Journal of Veterinary Internal Medicine | 2019
Role of electrolyte concentrations and renin‐angiotensin‐aldosterone activation in the staging of canine heart disease
Abstract Background Refractory congestive heart failure (CHF) and associated diuretic resistance are not well defined. Objectives To characterize renal function, electrolyte concentrations, indices of diuretic efficacy, and renin‐angiotensin‐aldosterone system (RAAS) activation in dogs with naturally occurring heart disease (HD) in American College of Veterinary Internal Medicine stages B1, B2, C, and D and to determine their usefulness in defining HD stages. Animals Group 1:149 dogs with HD stages B1, B2, C, and D. Group 2:22 dogs with HD stages C and D. Methods Group 1: Renal parameters, serum and urine electrolyte and diuretic concentrations, and urine aldosterone concentrations were measured. Medication dosages and measured variables were compared among stages. Correlation of furosemide dosages to serum concentrations was explored.

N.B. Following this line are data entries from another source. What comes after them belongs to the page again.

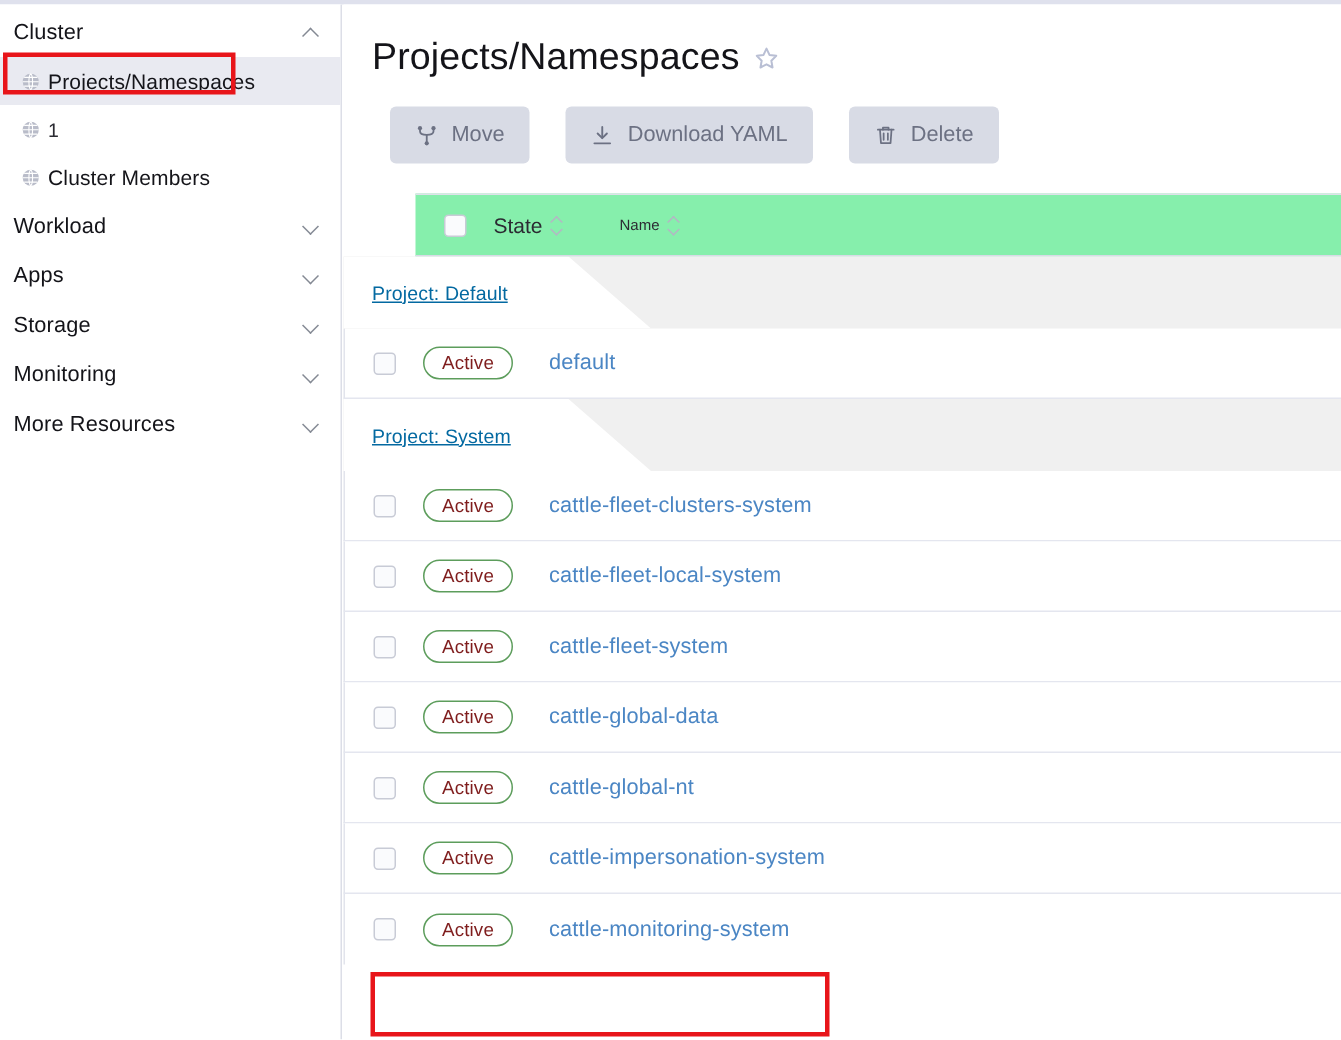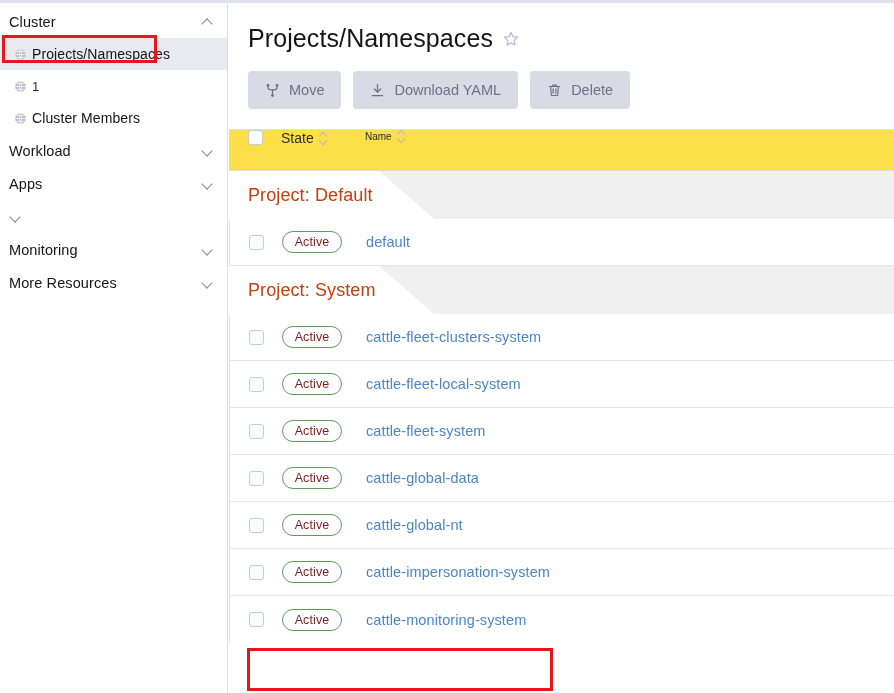--- a/index.html
+++ b/index.html
@@ -137,8 +137,9 @@
 
   .toolbar {
     display: flex;
-    gap: 12px;
+    gap: 24px;
     padding: 20px 0 0 19px;
+    margin-left: 12px;
   }
   .tbtn {
     display: flex;

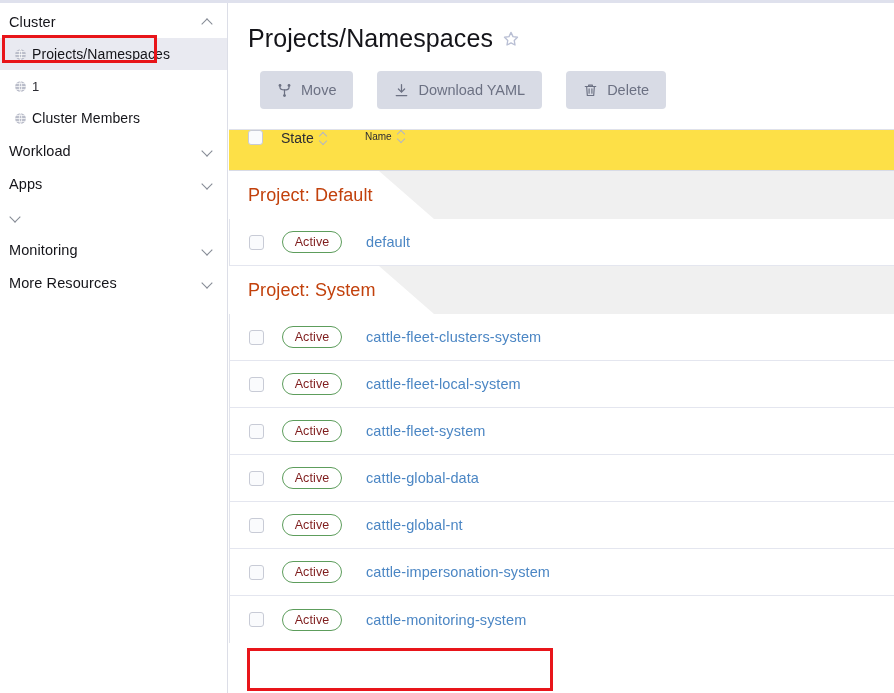--- a/index.html
+++ b/index.html
@@ -166,12 +166,13 @@
   }
   .thead {
     display: flex;
-    align-items: flex-start;
+    align-items: center;
     height: 42px;
-    background: #fde047;
+    background: #86efac;
     border-top: 1px solid #dfe1ea;
     border-bottom: 1px solid #d8dbe6;
     padding-left: 19px;
+    margin-left: 48px;
   }
   .cb {
     flex: 0 0 15px;

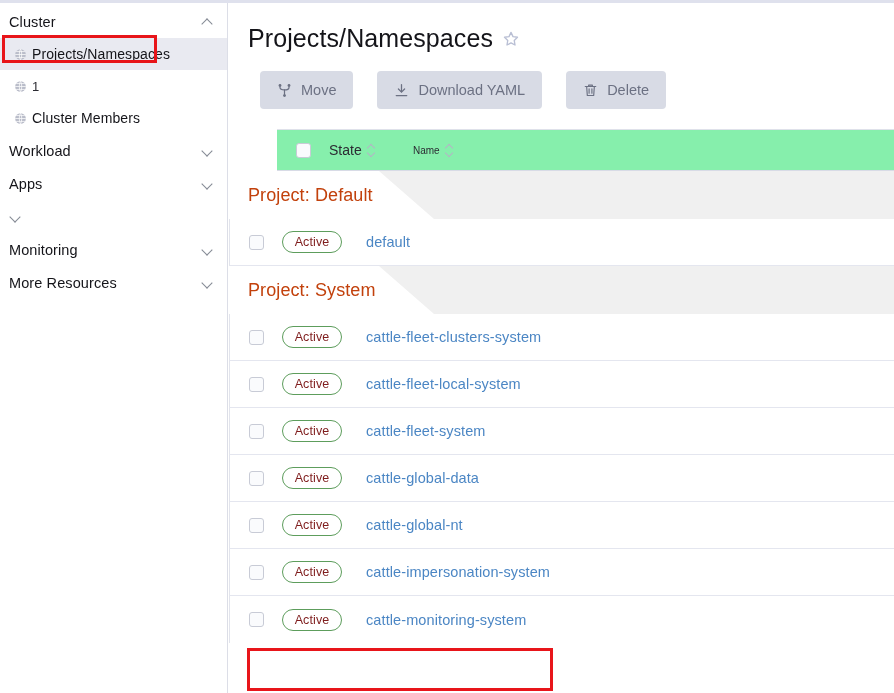--- a/index.html
+++ b/index.html
@@ -233,10 +233,11 @@
     clip-path: polygon(0 0, 150px 0, 205px 48px, 0 48px);
   }
   .group-tab .gtxt {
-    font-size: 18px;
-    color: #c2410c;
+    font-size: 13px;
+    color: #0369a1;
     letter-spacing: .1px;
     white-space: nowrap;
+    text-decoration: underline;
   }
 
   .trow {

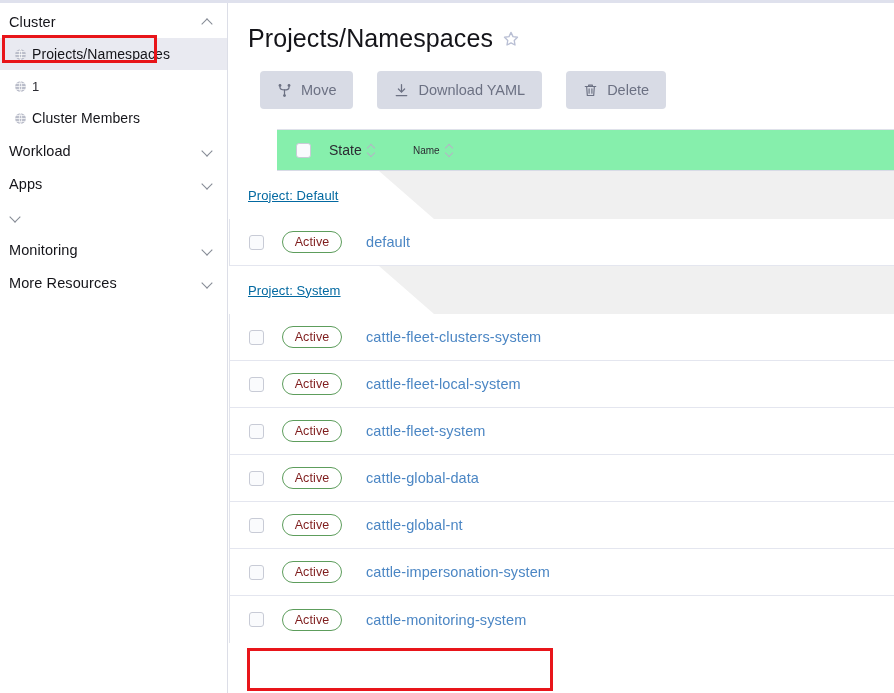--- a/index.html
+++ b/index.html
@@ -331,6 +331,7 @@
 
 
     <div class="nav-group">
+      <span class="label">Storage</span>
       <span class="chev"></span>
     </div>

Group 2: Angiotensin‐converting enzyme activity and RAAS components were measured and compared among CHF stages. Results Serum chloride concentration was the best differentiator of HD stage. Furosemide PO dosages (≤6\u2009mg/kg/day) were weakly correlated with serum furosemide concentrations, whereas higher dosages were not significantly correlated. Angiotensin‐converting enzyme inhibitor dosage and RAAS inhibition were greater in stage D, compared to stage C dogs. Conclusions and Clinical Importance Hypochloremia is a useful marker for stage D HD in dogs. Poor furosemide dosage correlation to serum concentration may indicate variable and poor absorption, especially at higher dosages, advanced disease, or both. A small number of stage D dogs met proposed criteria for diuretic resistance. Greater RAAS inhibition in stage D versus stage C indicates effectiveness of RAAS‐suppressive treatments in this group of dogs with refractory CHF.